FLORIDA CONSTITUTION

School voucher amendment headed to voters in November

A citizen panel opted to let voters decide whether to enshrine private school vouchers in the state Constitution.

meklas@MiamiHerald.com

The citizen panel empowered to put amendments before voters ended its first meeting in 20 years with a bang Friday, asking Floridians to defy the state Supreme Court by allowing tax money to pay for kids to go to private schools.

The proposal to allow the state to pay for private school vouchers was the last constitutional amendment -- one of seven -- the Taxation and Budget Reform Commission agreed to put on the November ballot.

If 60 percent of voters agree, the measure will undo a 2006 Supreme Court ruling that threw out the vouchers as unconstitutional. The vouchers were the brainchild of then-Gov. Jeb Bush, who wanted the state to pay to send students in low-performing public schools to private schools.

''The purpose of this amendment is to protect charter schools, to protect virtual education . . . and the alternatives that exist to the public school system,'' said Pat Levesque, who runs Bush's pro-voucher foundation and sponsored the amendment.

But opponents said it will establish a private school entitlement to public money and scolded the commission for introducing a nonbudget-related, ideological proposal into the agenda.

''You'd be the first state in the union to create a right, an obligation and mandate to have publicly financed private schools,'' said state Rep. Dan Gelber, a Miami Beach Democrat and nonvoting member of the commission, who called the amendment ``ideological pork.''

The voucher proposal will be rolled into one amendment with the so-called 65 percent solution, which would force school districts to spend at least that percentage of their budgets in the classroom.

Both ideas have been repeatedly rejected by the Legislature, blasted by critics as far removed from the panel's mission and rejected as recently as two weeks ago by the 25-member commission.

But when the commission gave final approval to its hallmark piece of tax reform on Thursday -- a plan to lower all property taxes by about 25 percent and force Tallahassee to make up the money with sales taxes and other revenue -- key opposition to the education schemes disappeared.

Three members switched their votes, including tax swap author John McKay, and the panel voted 19-6 for the voucher amendment. It takes a supermajority of 17 votes to put an amendment to voters.

The voucher amendment is the second proposal the commission has placed on the ballot designed to reverse the court ruling in Bush v. Holmes, the landmark voucher case. The other proposal would remove language from the Constitution that bans using tax dollars for religious-based schools and institutions.

The voucher amendment focuses on adding six words to Article IX of the state Constitution, spelling out that the state's fundamental duty to provide education to all children will be ``fulfilled at a minimum and not exclusively through adequate provision by law for a uniform, efficient, safe, secure and high-quality system of free public schools.''

The words ''at a minimum and not exclusively,'' the commission believes, will invalidate the high court ruling, which rejected the vouchers as violating the constitutional mandate for uniform public schools.

The commission also agreed to roll the ''65 percent solution'' into the amendment by a 20-5 vote. Commission member and sponsor Greg Turbeville, a Tallahassee lobbyist and former Bush staffer, said it is needed to increase confidence, transparency and confidence in public education.

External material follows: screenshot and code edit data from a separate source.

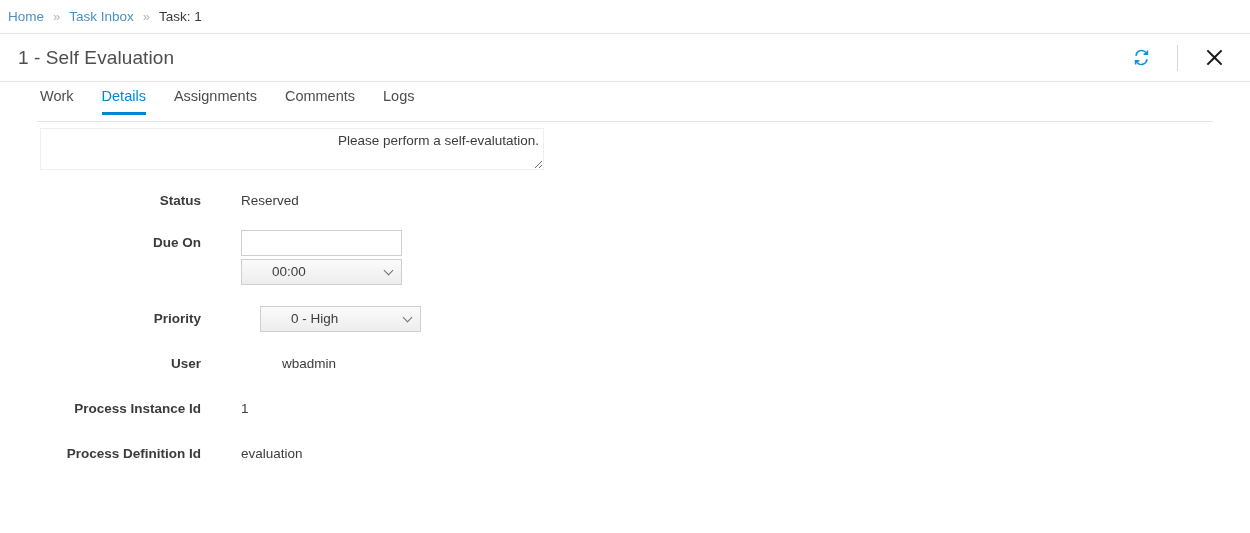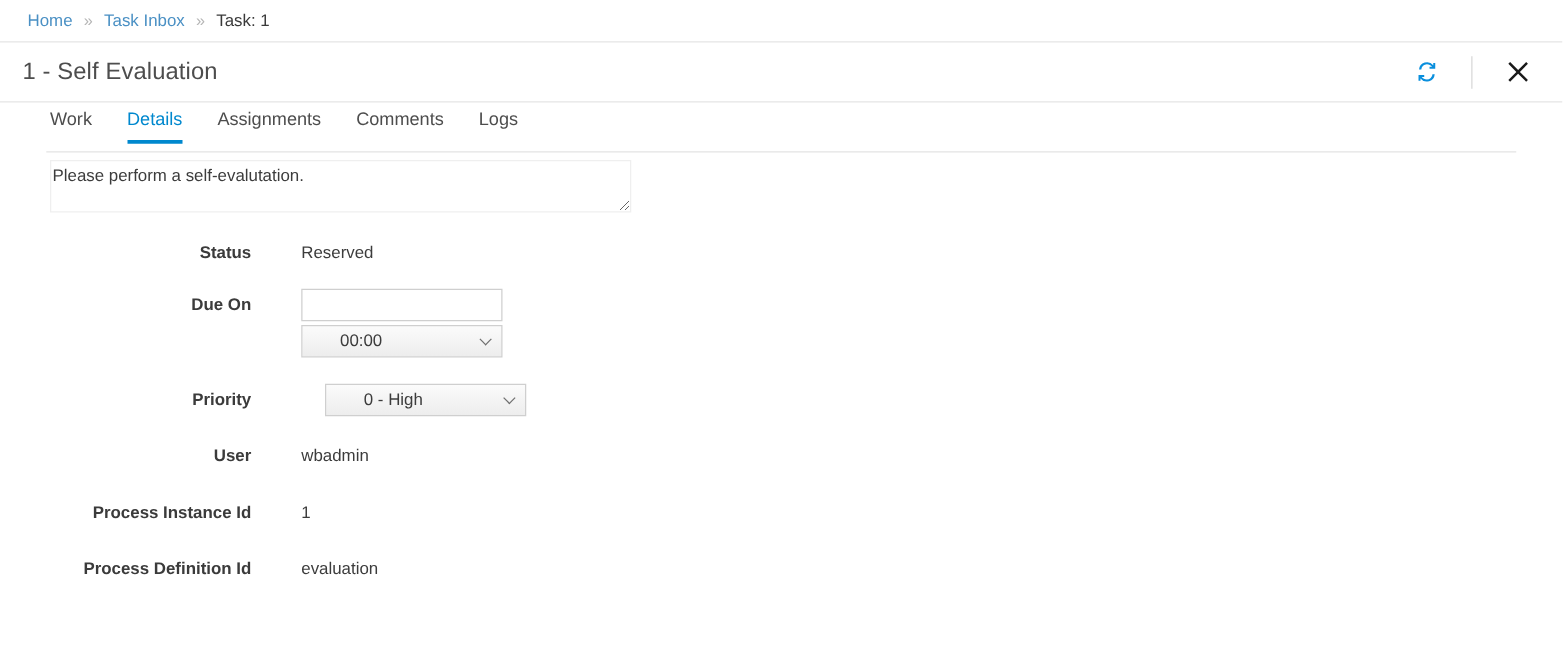"Home" .breadcrumb-bar { padding-left: 22px -> 8px }
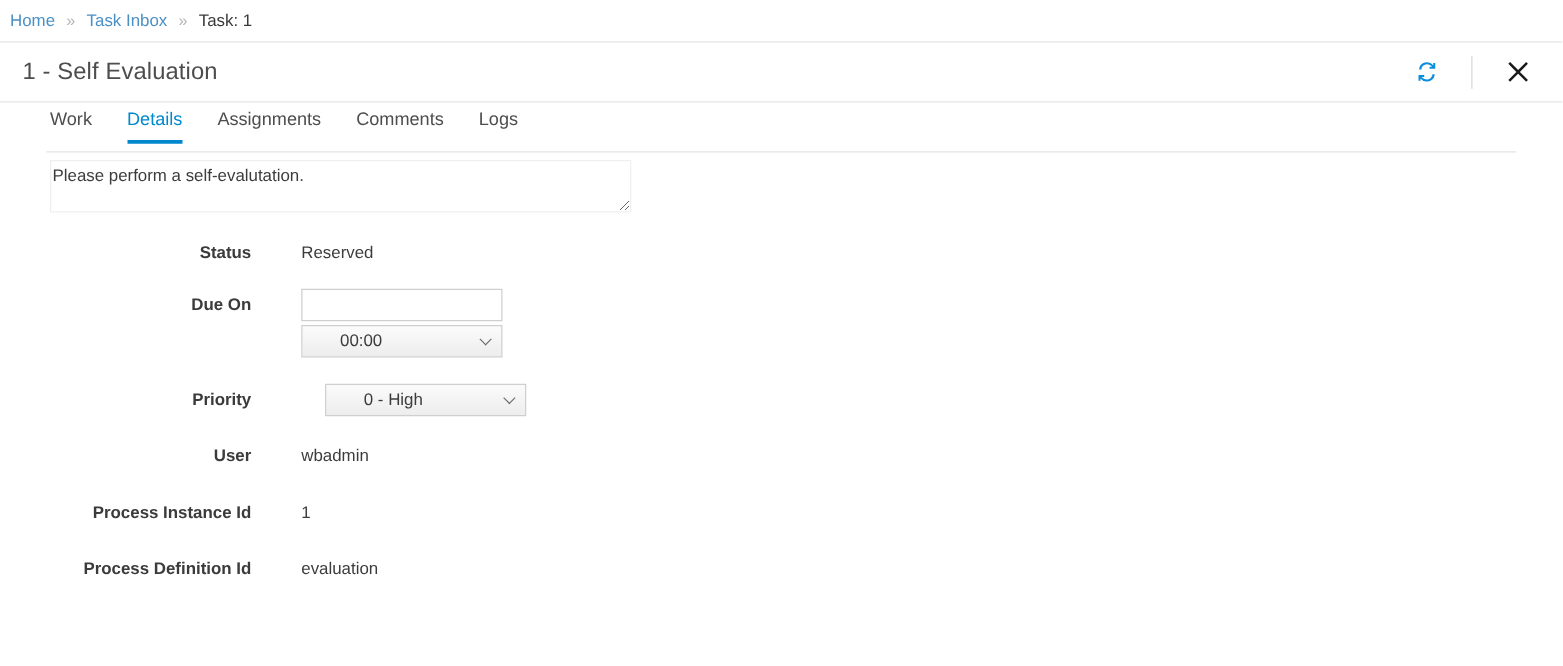"Please perform a self-evalutation." .desc-textarea { text-align: none -> right; width: 465px -> 504px }
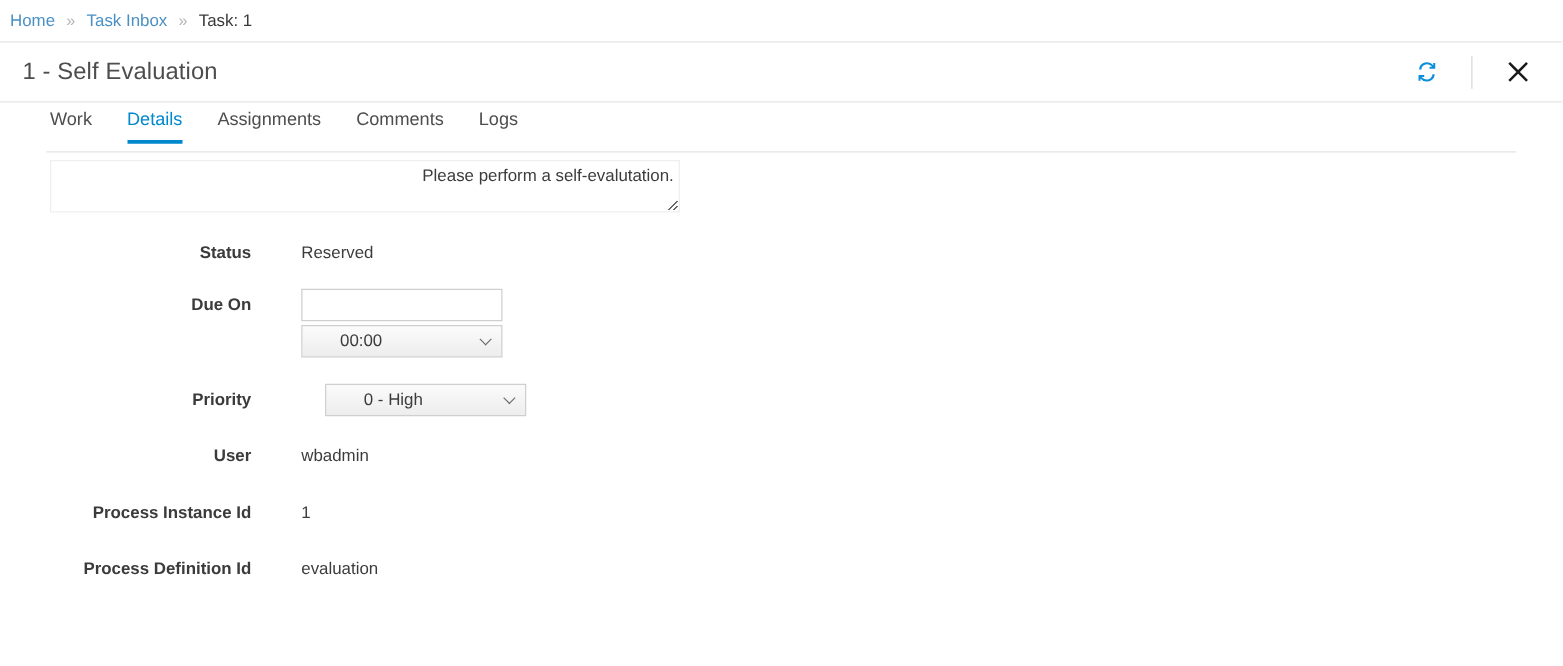"User" div.form-row { gap: none -> 41px }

Opponents called it window dressing. School officials said it isn't needed and sends a wrong message that schools are bloated with administrative costs.

In the past five years, Miami-Dade County's school district has spent at least 80 percent of its budget on the classroom, district officials said.

''Our concern is how this would be legislated in terms of what qualifies as a true expenditure in support of children,'' said Alberto Carvalho, associate superintendent of intergovernmental affairs for Miami-Dade schools.

Broward Schools Superintendent Jim Notter said the district spends 73 percent of its $2.2 billion budget on classroom expenses, including teacher salaries, textbooks and supplies.

''I don't have any problem putting 65 percent into the classroom,'' he said. The issue is, what is defined as 'in the classroom?' ''

He is concerned that the Legislature could exclude counselors, social workers, psychologists and others from what is considered essential to the classroom.

Miami Herald staff writers Laura Figueroa, Katherine McGrory and Nirvi Shah contributed to this report.